Un voile de résignation venait de passer dans son regard et Hamish qui l’avait remarqué attrapa la main de sa compagne avec tendresse.


— Ces parents ont appelé au pub quelques fois pour avoir des renseignements et ils ont fini par nous envoyer cette affiche que l’on a bien sûr accepté de coller, reprit Nora. On ne sait jamais si quelqu’un a vu quelque chose, non ? Je ne crois pas à la disparition volontaire ou ce genre d’hypothèse. Elle m’avait parlé de son fiancé qui l’attendait à Londres.


Nora sembla soudain très abattue. Le silence se fit dans le petit groupe et chacun parut perdu dans ces pensées un instant. Margot se dit qu’il était sans doute temps pour elle de retrouver la solitude douillette du B&B.


— Merci à tous les deux pour votre accueil, vraiment, annonça-t-elle.

— J’ai été ravie de faire ta connaissance Margot Gilliat de Paris, plaisanta Nora qui avait déjà retrouvé sa bonne humeur. Passe me voir au musée avant de repartir, ça me ferait très plaisir de t’offrir une visite privée, proposa-t-elle.

— Le musée ?

— Nora est la conservatrice du musée John Lennon, expliqua Hamish en bombant le torse.

— Conservatrice et propriétaire ! ajouta-t-elle.

— C’est vrai, concéda Hamish. Le musée est devenu une attraction locale depuis que Nora l’a repris.

— John Lennon ? Vous avez gagné ! Je suis très curieuse de voir ça, promit Margot.

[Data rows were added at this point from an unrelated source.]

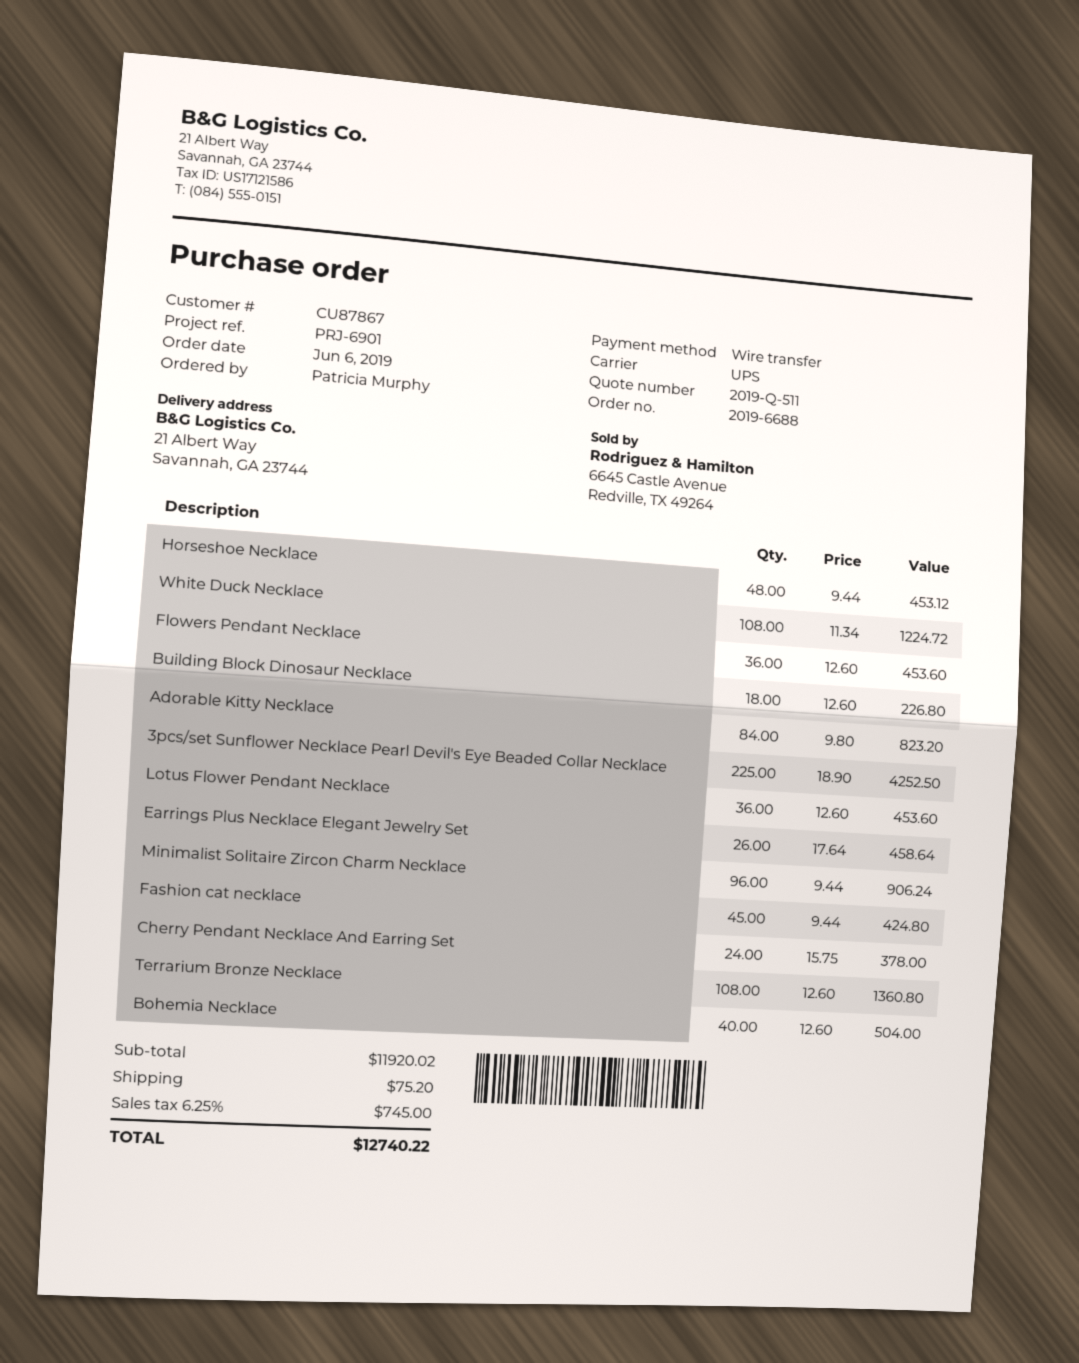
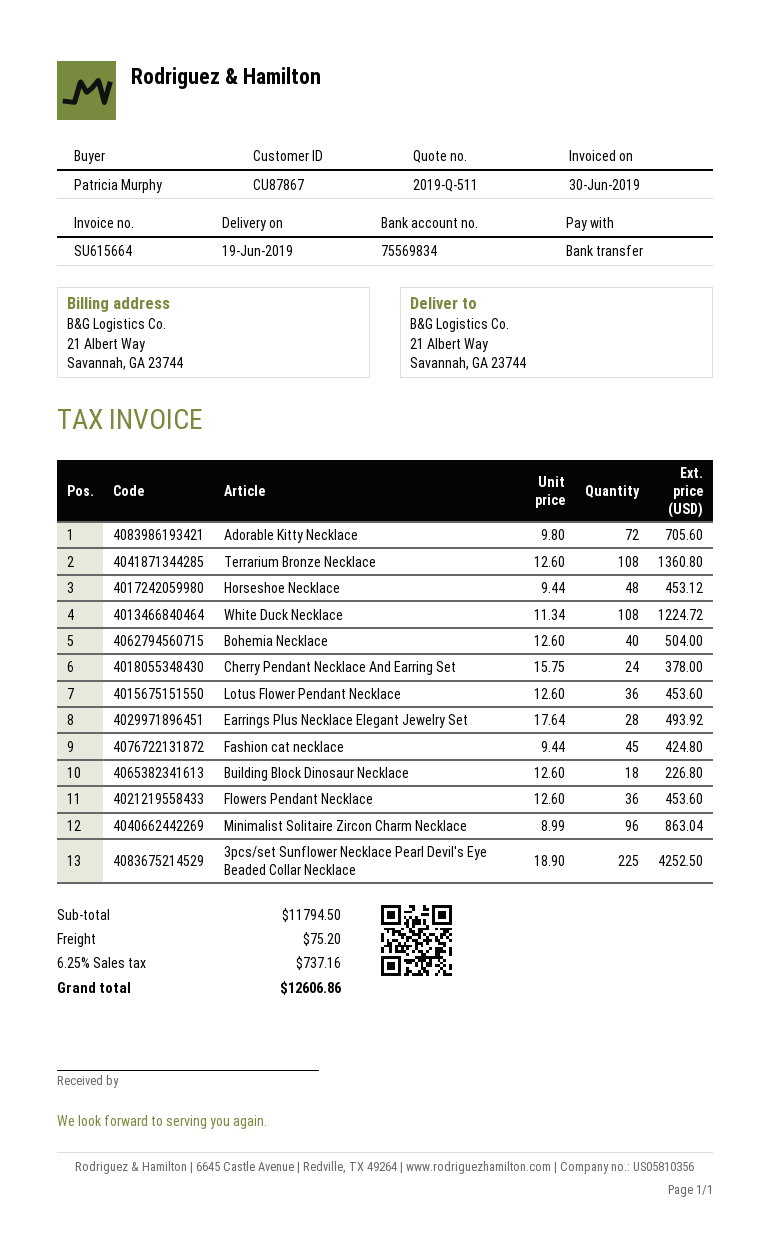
Adorable Kitty Necklace: 84 x 9.80 = 823.20 -> 72 x 9.80 = 705.60
Earrings Plus Necklace Elegant Jewelry Set: 26 x 17.64 = 458.64 -> 28 x 17.64 = 493.92
Minimalist Solitaire Zircon Charm Necklace: 96 x 9.44 = 906.24 -> 96 x 8.99 = 863.04
subtotal: 11920.02 -> 11794.50
tax: 6.25% = 745.00 -> 6.25% = 737.16
total: 12740.22 -> 12606.86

En traversant la rue déjà sombre et déserte, Margot souriait de toutes ses dents et chantonnait malgré elle un air de pop anglaise vieillot qui résonnait encore quelques secondes avant dans le pub. Juste avant de pousser la porte de son hôtel, les mains dans les poches et le nez enfoncé dans son écharpe, elle s’accorda un dernier regard en arrière vers l’océan dont elle percevait le grondement tout proche et respira l’air glacial chargé d’embruns. Comme le matin même, son regard fut attiré par la petite fenêtre allumée juste en face. Une fois encore, le rideau fut rabattu à la va-vite avant que la lumière ne s’éteigne. C’était bien sa veine d’avoir emménagé juste à côté de la commère du quartier.


La mystérieuse pierre ne lui revint à l’esprit qu’une fois allongée dans son lit, et elle régla son réveil avant l’aurore, impatiente.